Goal of the exercise
Filter the data below, keeping only lines that contain "none".

Record set
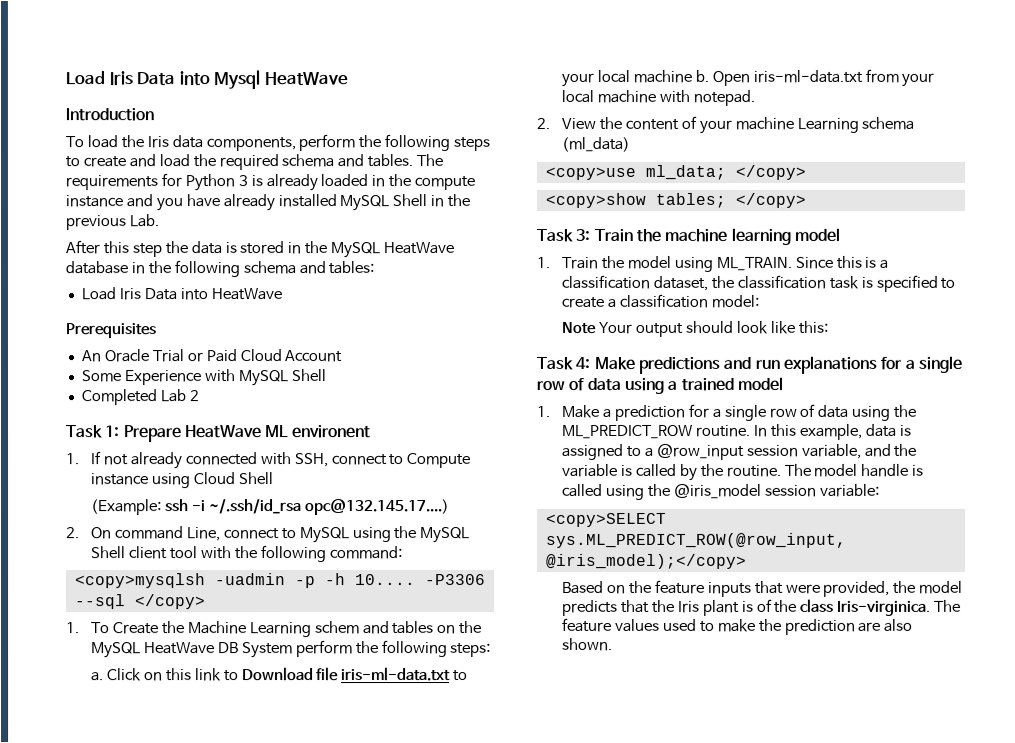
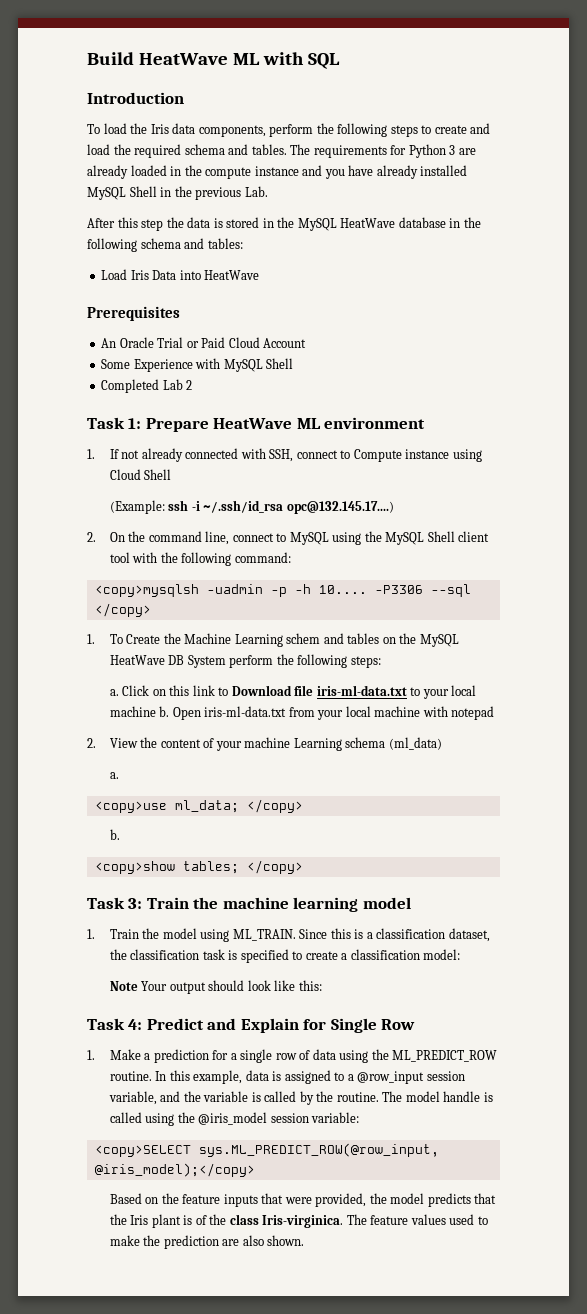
[65,70,348,90] Load Iris Data into Mysql HeatWave -> [87,52,340,69] Build HeatWave ML with SQL
[250,175,263,187] is -> [458,148,476,155] are
[291,425,371,439] environent -> [324,417,426,429] environment
[114,526,221,542] command Line, -> [128,531,230,545] the command line,
[692,89,755,106] notepad. -> [451,706,495,720] notepad
(631, 144) none -> [109,772,119,779] // a.
(806, 172) none -> [109,829,120,840] // b.
[593,355,963,374] [537,376,784,394] Make predictions and run explanations for a single row of data using a trained model -> [146,1018,416,1033] Predict and Explain for Single Row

Answer to this problem
(631, 144) none -> [109,772,119,779] // a.
(806, 172) none -> [109,829,120,840] // b.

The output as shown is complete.